More soft skills are needed for leading today’s security awareness programs says Spitzner
April 2015 by Spitzner
Ahead of SANS Secure Europe 2015, the region’s largest annual InfoSec training event; Lance Spitzner, Director, SANS Institute suggests that the recent 2015 Security Awareness Report highlights that security awareness programs are still in their infancy and many lack the soft skills needed to ensure successful implementation.
“In many cases, the wrong people are leading security awareness programmes or lack the training they need to be successful,” says Spitzner, an internationally recognised leader in the field of cyber threat research and security training and awareness “The majority are from highly technical backgrounds and lack skills such as communication and an understanding of human behaviour.”
More than 75% of the awareness programs surveyed are run by people with highly technical backgrounds, such as IT admins or security analysts, but with little experience in softer skills, such as communications, change management, learning theory or human behaviour. In addition, people limited to just technical backgrounds may be prone to view security strictly from a technical perspective.
“There is a role for IT and for other stakeholders such as auditors but they should contribute to the definition of sensible policies. Organisations need to invest in and train their security awareness officers on the softer skills required for any security awareness program, or provide them access to the people who can deliver those diverse skills.”
Another key finding was that awareness programmes are still immature, “We found that half of the organisations surveyed currently do not have an awareness program or have an immature program that is solely focused on compliance. Only 5% of respondents felt that they had a highly mature awareness program that not only was actively changing behaviour and culture, but also had the metrics to prove it.”
The survey was conducted last October by the SANS Institute during National Cyber Security Awareness Month and included approximately 225 respondents with analysis carried out by Bob Rudis of the Verizon DBIR team and validated by community reviews including experts at Charles Schwab, Cisco Systems and Cyber Risk Aware amongst others.
The report found the top two challenges facing security awareness officers are employee engagement and lack of support from senior management. “They need to understand that their organisation cannot effectively mitigate risk if security is treated only as a technical issue; the human issue must be addressed also,” says Spitzner.

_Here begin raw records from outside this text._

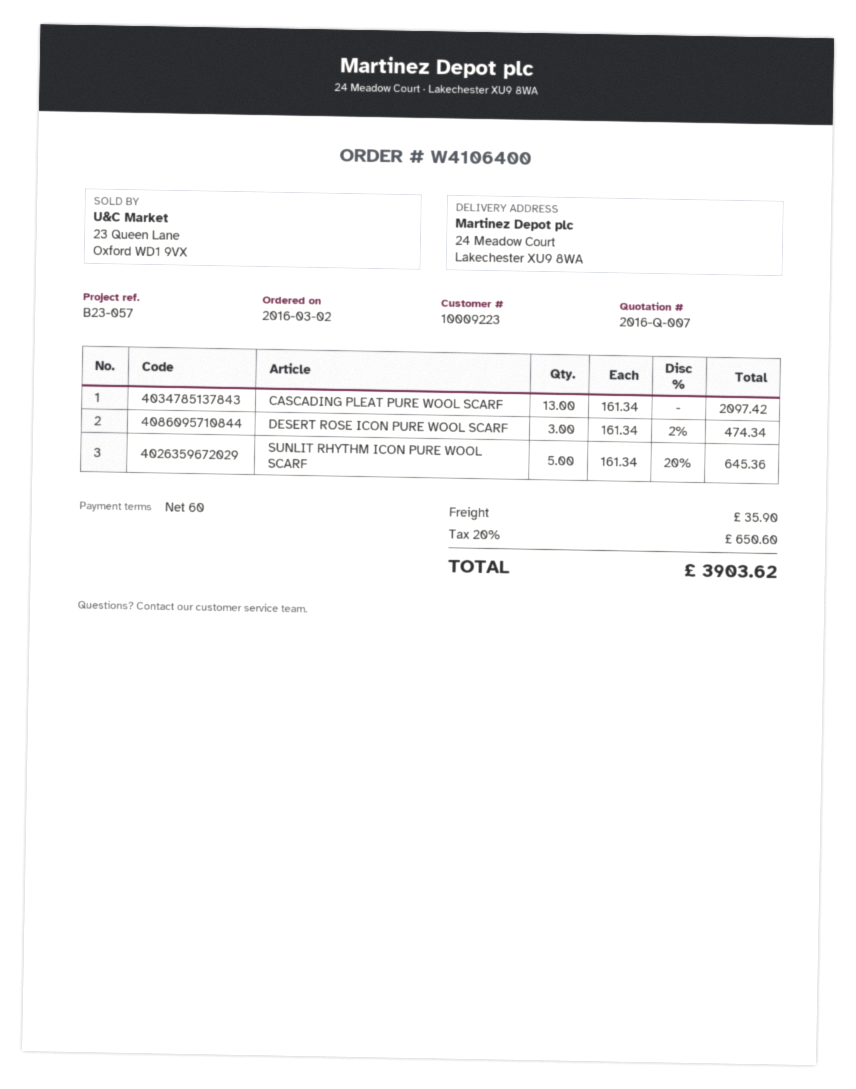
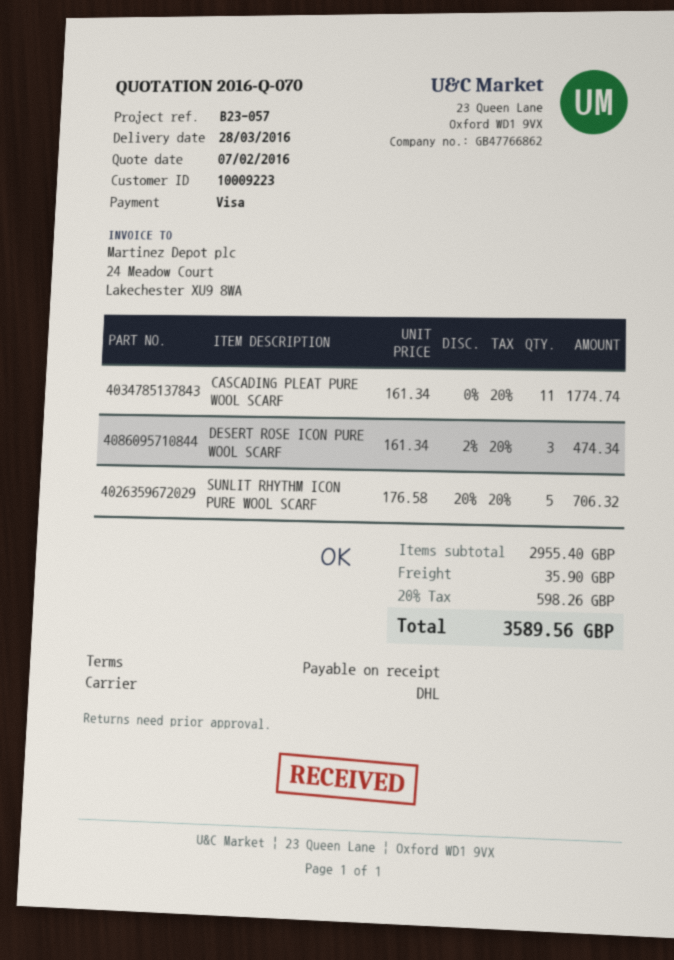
quote number: 2016-Q-007 -> 2016-Q-070
payment terms: 60 days -> on receipt
CASCADING PLEAT PURE WOOL SCARF: 13 x 161.34 = 2097.42 -> 11 x 161.34 = 1774.74
SUNLIT RHYTHM ICON PURE WOOL SCARF: 5 x 161.34 - 20% = 645.36 -> 5 x 176.58 - 20% = 706.32
tax: 20% = 650.60 -> 20% = 598.26
total: 3903.62 -> 3589.56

The report also makes several recommendations including the advice that any organisation with over 10,000 employees should have at least one person dedicated to running the security awareness program. “Giving the person in charge of security awareness multiple responsibilities destroys his or her ability to focus and the consequences speak for themselves,” says Spitzner pointing to “human error” as consistently in the top 3 of root causes of breaches as identified by the influential Data Breach Investigation Report (DBIR) which has examined over 100,000 security incidents over the last decade.